# Records provided
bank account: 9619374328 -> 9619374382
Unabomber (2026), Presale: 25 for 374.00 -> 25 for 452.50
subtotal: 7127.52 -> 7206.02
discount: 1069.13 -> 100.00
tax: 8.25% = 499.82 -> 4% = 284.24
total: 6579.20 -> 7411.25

==

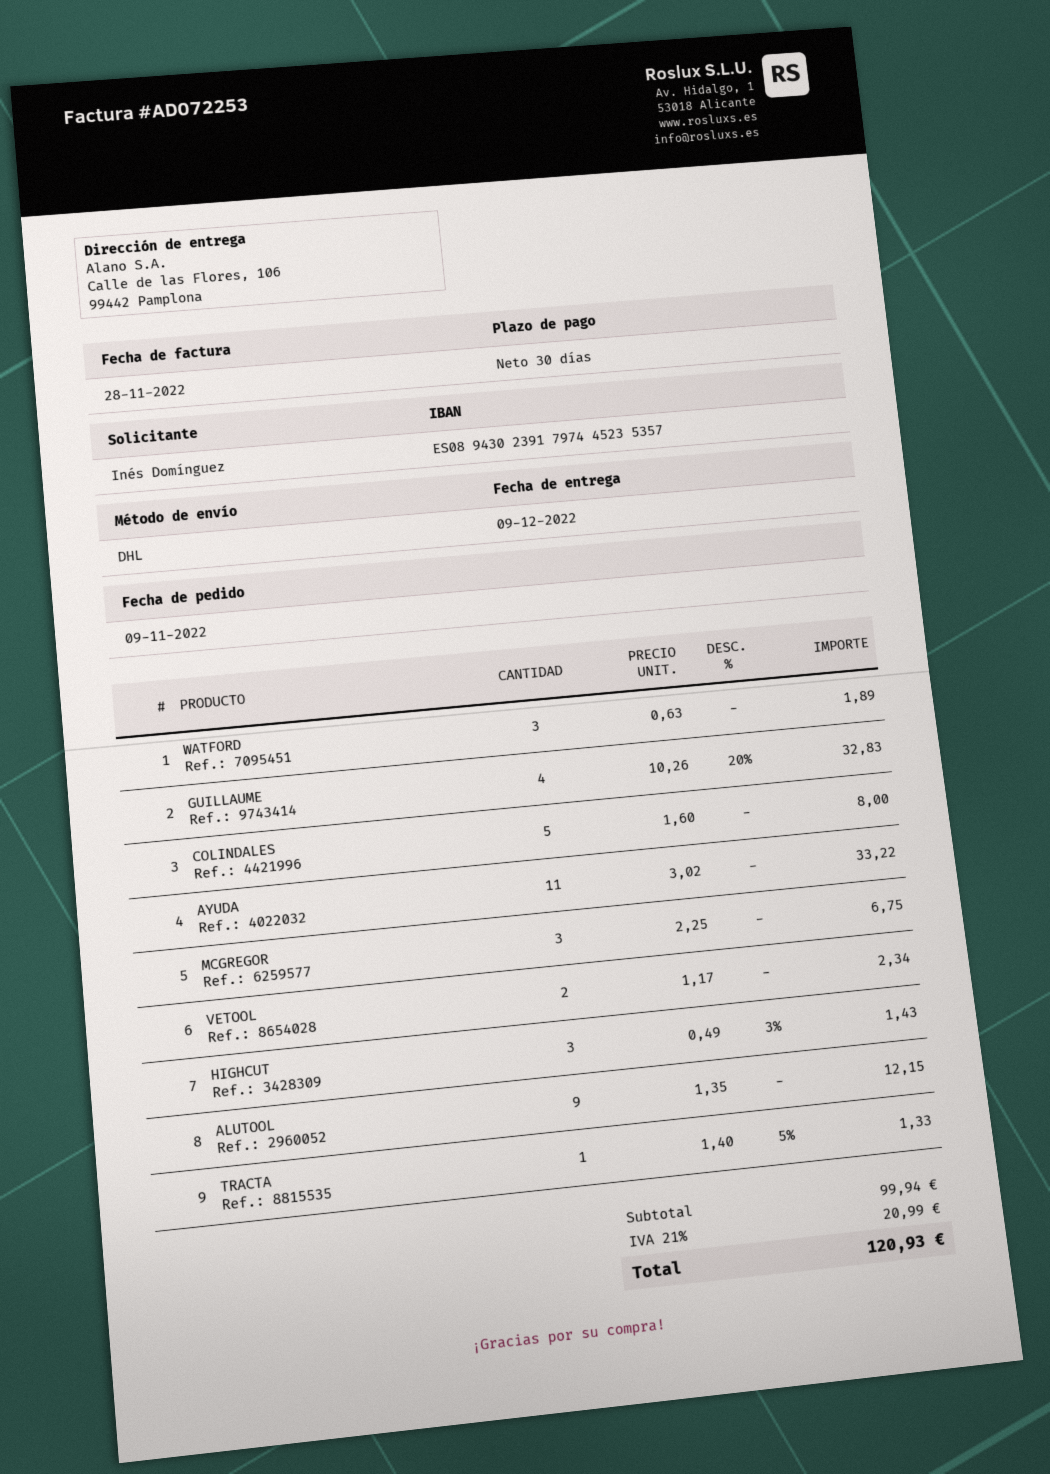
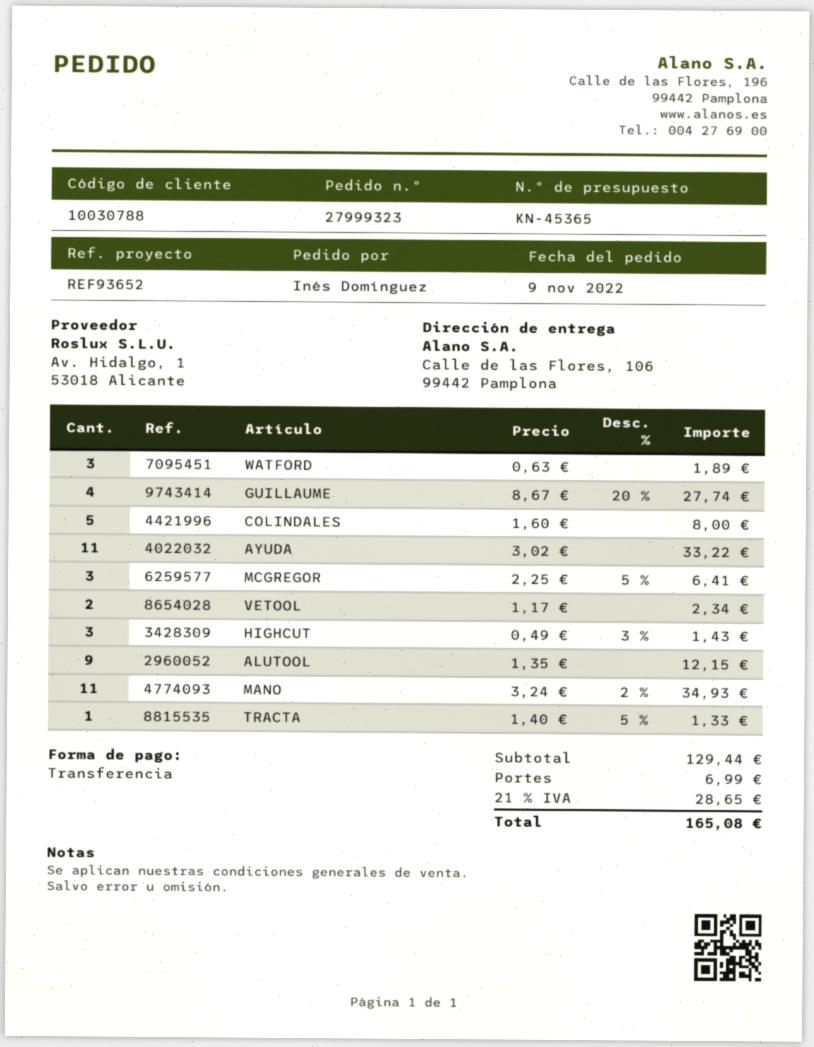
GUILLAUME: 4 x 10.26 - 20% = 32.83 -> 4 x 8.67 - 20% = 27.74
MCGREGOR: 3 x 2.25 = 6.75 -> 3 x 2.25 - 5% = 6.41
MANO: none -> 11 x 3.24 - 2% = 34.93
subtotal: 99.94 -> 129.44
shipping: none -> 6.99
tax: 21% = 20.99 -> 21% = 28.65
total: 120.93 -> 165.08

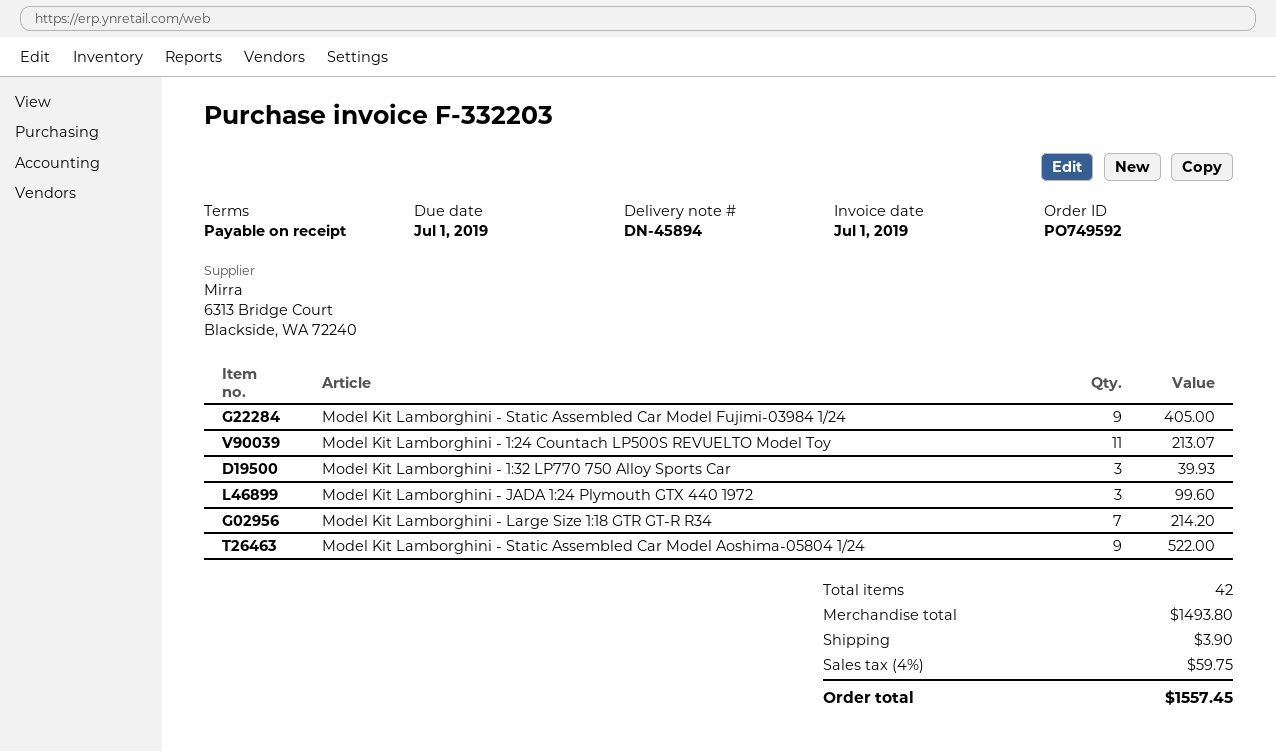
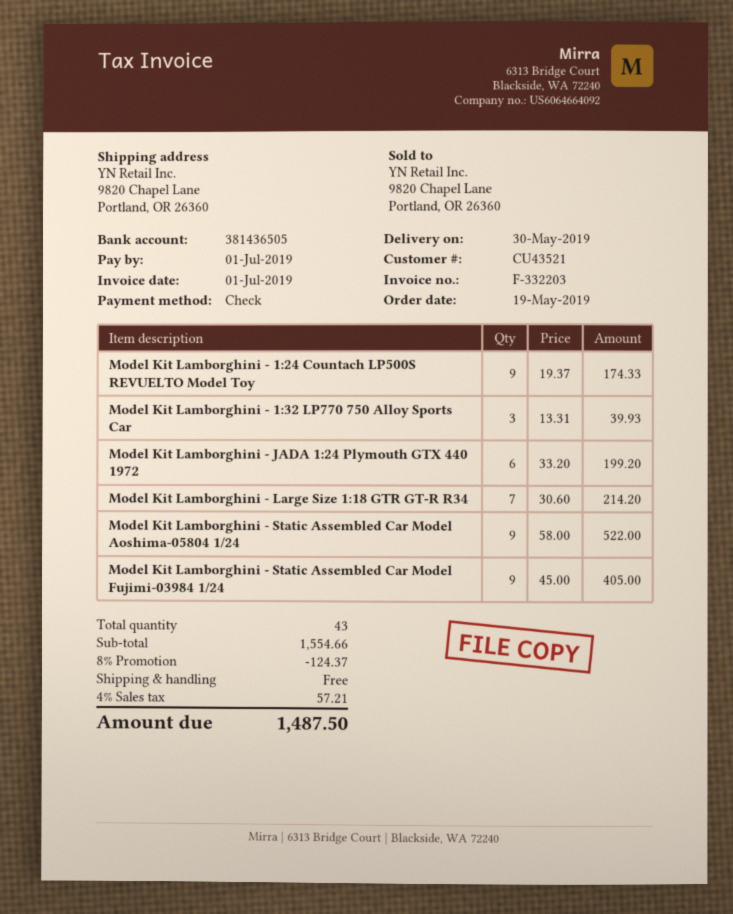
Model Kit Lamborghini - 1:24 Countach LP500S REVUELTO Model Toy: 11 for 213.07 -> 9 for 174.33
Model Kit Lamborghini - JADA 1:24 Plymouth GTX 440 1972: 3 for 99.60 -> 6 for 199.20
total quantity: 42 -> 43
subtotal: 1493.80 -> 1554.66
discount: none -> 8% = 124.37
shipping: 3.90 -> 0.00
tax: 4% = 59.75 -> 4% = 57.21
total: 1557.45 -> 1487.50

# The task
Only one stretch of the entries above is wanted: the lines from the one containing "bank account: 9619374328 -> 9619374382" through the one containing "total: 6579.20 -> 7411.25". Please reproduce it exactly.

# Answer space
bank account: 9619374328 -> 9619374382
Unabomber (2026), Presale: 25 for 374.00 -> 25 for 452.50
subtotal: 7127.52 -> 7206.02
discount: 1069.13 -> 100.00
tax: 8.25% = 499.82 -> 4% = 284.24
total: 6579.20 -> 7411.25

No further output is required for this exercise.